Here are some key points for COP:
Current share price: $72.82
The 52-week range is $58.65 to $81.80
Earnings estimates for 2011: $8.58 per share
Earnings estimates for 2012: $8.34 per share
Annual dividend: $2.64 per share, which yields 3.6%
Johnson & Johnson (JNJ) is a global maker of healthcare and medical products. This company owns many well known brands such as Listerine, Motrin, Band-aid, Reach, Splenda, Tylenol, Lubriderm, Sudafed and many more. These must-have types of products provide steady revenue, even in recessions. With a solid dividend and balance sheet, a stable product line, and earnings growth, this stock has everything needed for it to be considered a great investment.
Here are some key points for JNJ:
Current share price: $63.36
The 52-week range is $57.50 to $68.05
Earnings estimates for 2011: $4.97
Earnings estimates for 2012: $5.24
Annual dividend: $2.28 per share, which yields 3.6%
Verizon (VZ) is a leading communications company and provides voice, Internet access, broadband data, long distance, etc. At the end of November this stock was trading around $35.50 but has since rebounded and is now trading at the upper levels of its recent range and very close to the 52-week high. I would sell now around $38 and buy back around $36.50 or less.

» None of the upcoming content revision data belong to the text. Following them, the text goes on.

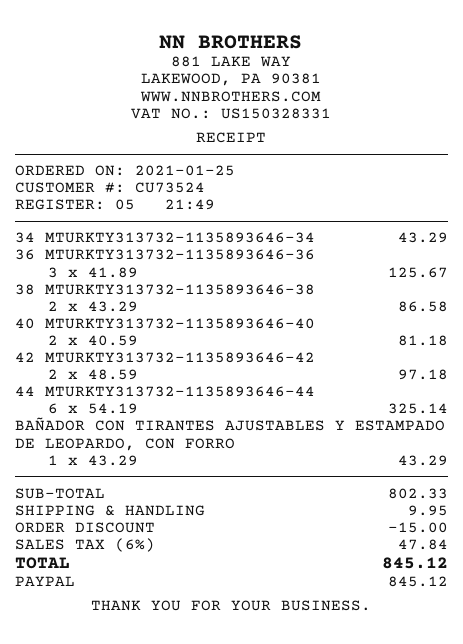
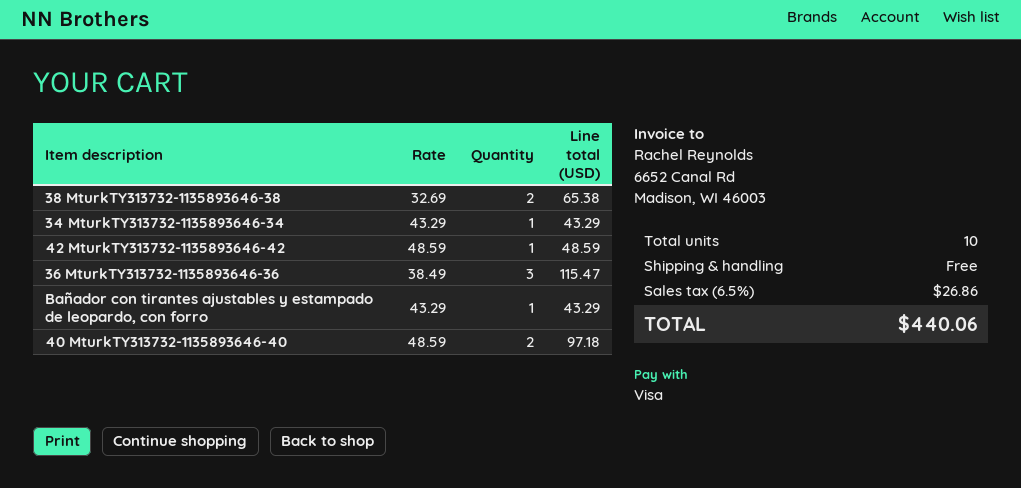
payment method: PayPal -> Visa
36 MTURKTY313732-1135893646-36: 3 x 41.89 = 125.67 -> 3 x 38.49 = 115.47
38 MTURKTY313732-1135893646-38: 2 x 43.29 = 86.58 -> 2 x 32.69 = 65.38
40 MTURKTY313732-1135893646-40: 2 x 40.59 = 81.18 -> 2 x 48.59 = 97.18
42 MTURKTY313732-1135893646-42: 2 x 48.59 = 97.18 -> 1 x 48.59 = 48.59
44 MTURKTY313732-1135893646-44: 6 x 54.19 = 325.14 -> none
discount: 15.00 -> none
shipping: 9.95 -> 0.00
tax: 6% = 47.84 -> 6.5% = 26.86
total: 845.12 -> 440.06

Here are some key points for VZ:
Current share price: $38.05
The 52-week range is $32.28 to $38.95
Earnings estimates for 2011: $2.20 per share
Earnings estimates for 2012: $2.55 per share
Annual dividend: $2 per share, which yields 5.3%
Exxon (XOM) is a major integrated oil company, based in Texas, with operations worldwide that include refining, exploration and more. Exxon stock has been declining due to lower oil prices and stock market weakness over debt concerns in Europe. It dropped to about $70 recently, but has since rebounded. I would wait for dips before buying. Exxon is a must-own oil stock for many investors.

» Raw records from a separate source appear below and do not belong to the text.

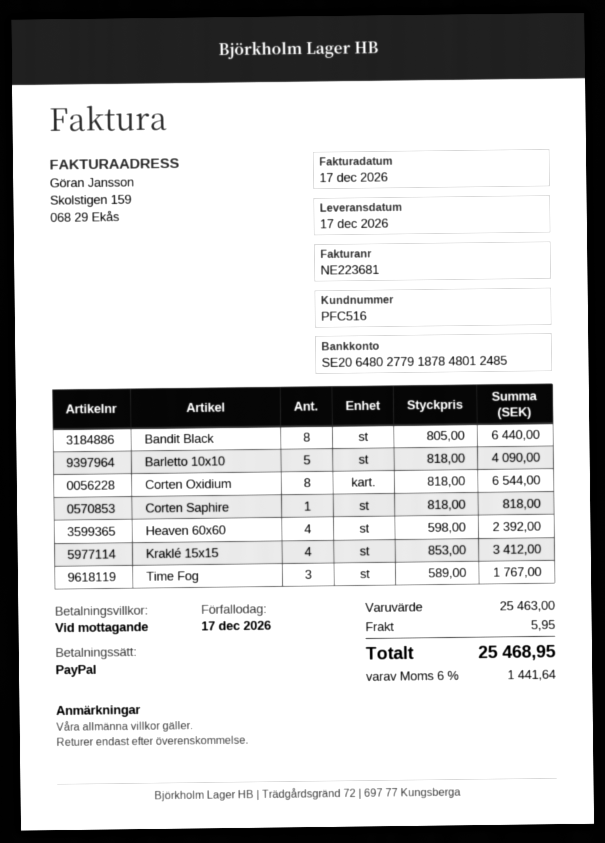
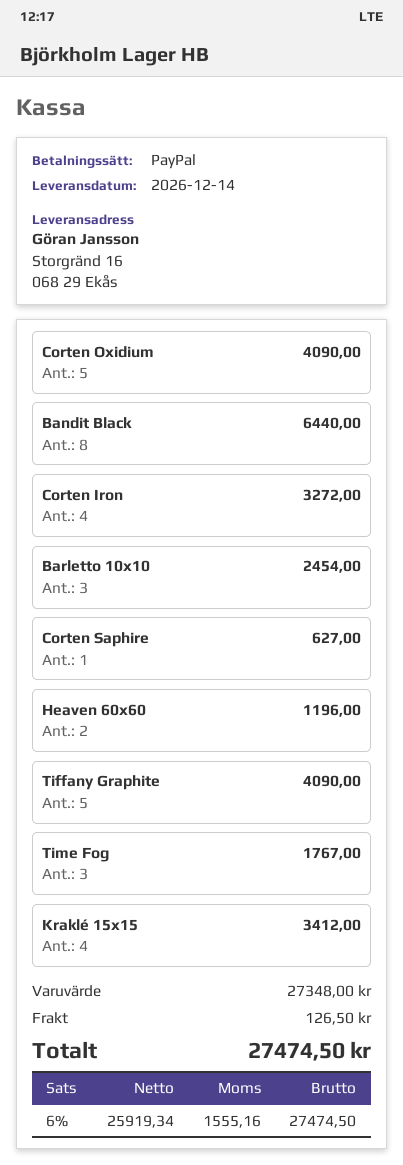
delivery date: 2026-12-17 -> 2026-12-14
Barletto 10x10: 5 for 4090.00 -> 3 for 2454.00
Corten Oxidium: 8 for 6544.00 -> 5 for 4090.00
Corten Saphire: 1 for 818.00 -> 1 for 627.00
Heaven 60x60: 4 for 2392.00 -> 2 for 1196.00
Corten Iron: none -> 4 for 3272.00
Tiffany Graphite: none -> 5 for 4090.00
subtotal: 25463.00 -> 27348.00
shipping: 5.95 -> 126.50
tax: 6% = 1441.64 -> 6% = 1555.16
total: 25468.95 -> 27474.50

Here are some key points for XOM:
Current share price: $80.45
The 52-week range is $67.03 to $88.23
Earnings estimates for 2011: $8.55 per share
Earnings estimates for 2012: $8.42 per share
Annual dividend: about $1.88 per share, which yields about 2.4%
Chevron Corporation (CVX) is one of the largest integrated oil and gas companies worldwide. Chevron is well diversified in the energy sector generating revenue from many sources, from oil, natural gas, refining, etc. Demand for oil will only rise with a worldwide population increase and even though oil demand may drop in a weak global economy, it is still a must-have product. Chevron stock offers a healthy dividend and most importantly a low price-to-earnings ratio at just about 8 times earnings. There is plenty of earnings power to fund future dividend increases.

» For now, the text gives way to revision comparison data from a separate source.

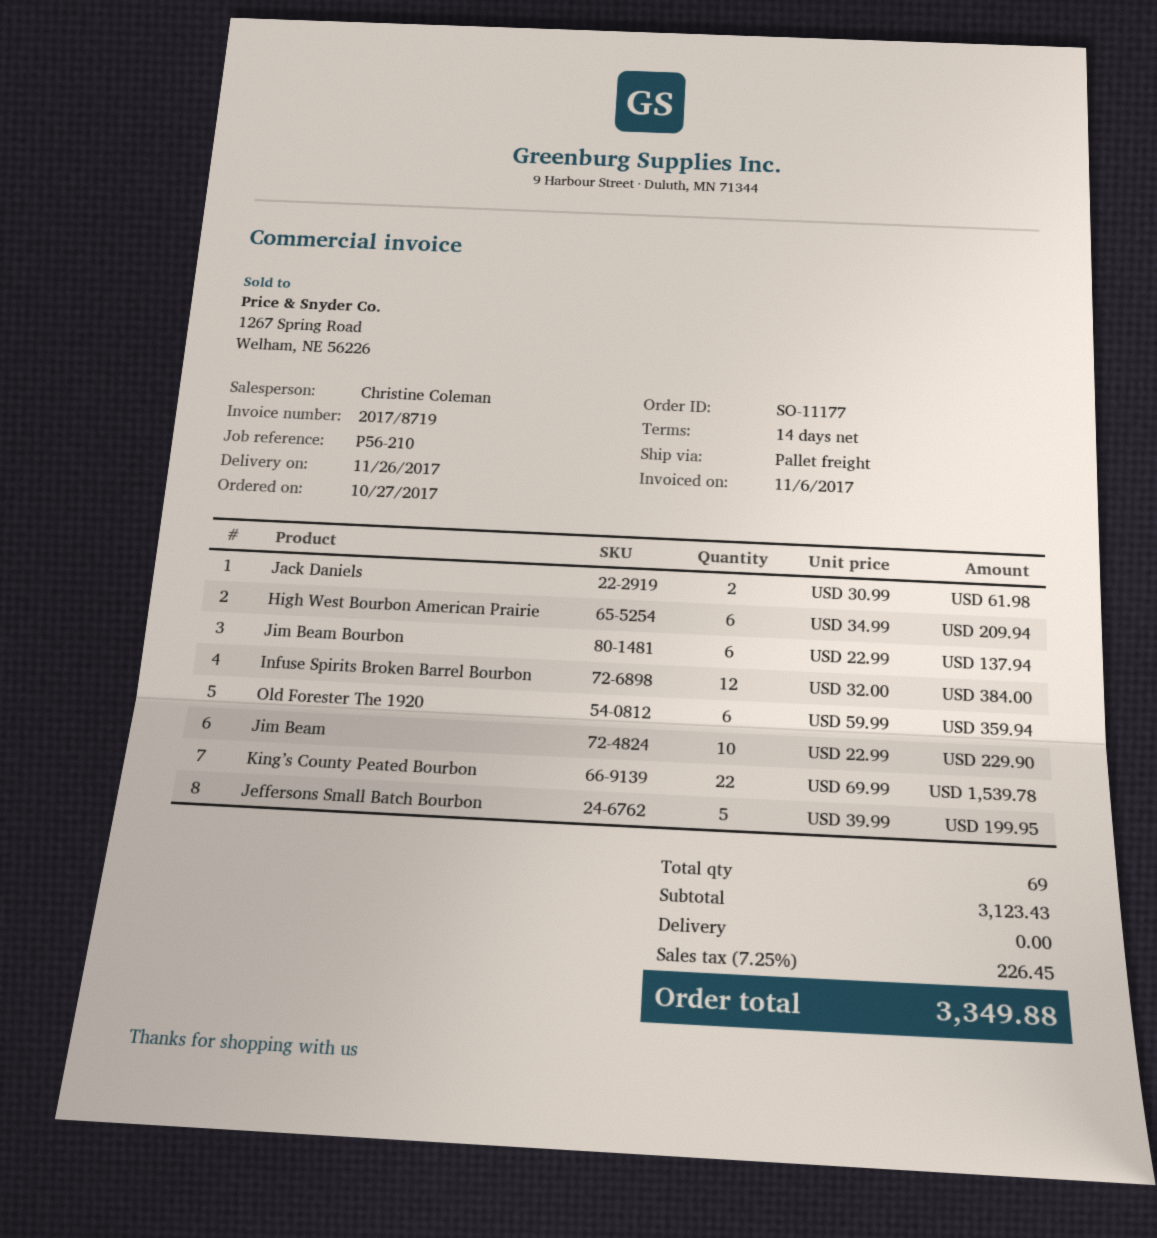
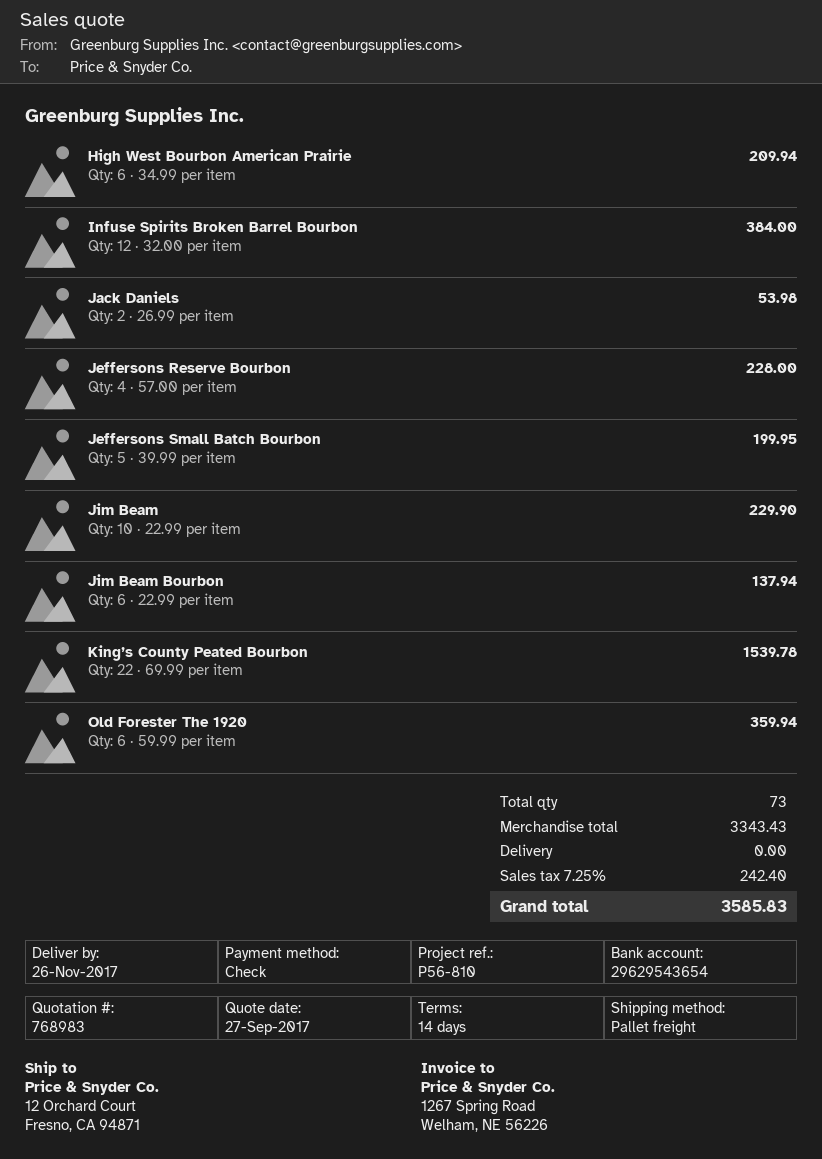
reference: P56-210 -> P56-810
Jack Daniels: 2 x 30.99 = 61.98 -> 2 x 26.99 = 53.98
Jeffersons Reserve Bourbon: none -> 4 x 57.00 = 228.00
total quantity: 69 -> 73
subtotal: 3123.43 -> 3343.43
tax: 7.25% = 226.45 -> 7.25% = 242.40
total: 3349.88 -> 3585.83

Here are some key points for CVX:
Current share price: $102.82
The 52-week range is $85.63 to $110.01
Earnings estimates for 2011: $13.57 per share
Earnings estimates for 2012: $12.73 per share
Annual dividend: $3.42 per share, which yields 3.2%
Merck and Company, Inc. (MRK) is a global pharmaceutical giant. Pharmaceutical products are in demand even when the economy is weak and this is why investors often seek drug companies as a safe harbor in tough times. This stock dropped to about $33.50 in late November, and those are the kind of buying opportunities patient investors should act on. I would consider buying Merck shares on any significant weakness.
Here are some key points for MRK:
Current share price: $35.26
The 52-week range is $29.47 to $37.65
Earnings estimates for 2011: $3.75 per share
Earnings estimates for 2012: $3.83 per share
Annual dividend: $1.68 per share, which yields 4.7%
Data sourced from Yahoo Finance. No guarantees or representations are made.
Disclaimer: Hawkinvest is not a registered investment advisor and does not provide specific investment advice. The information is for informational purposes only. You should always consult a financial advisor.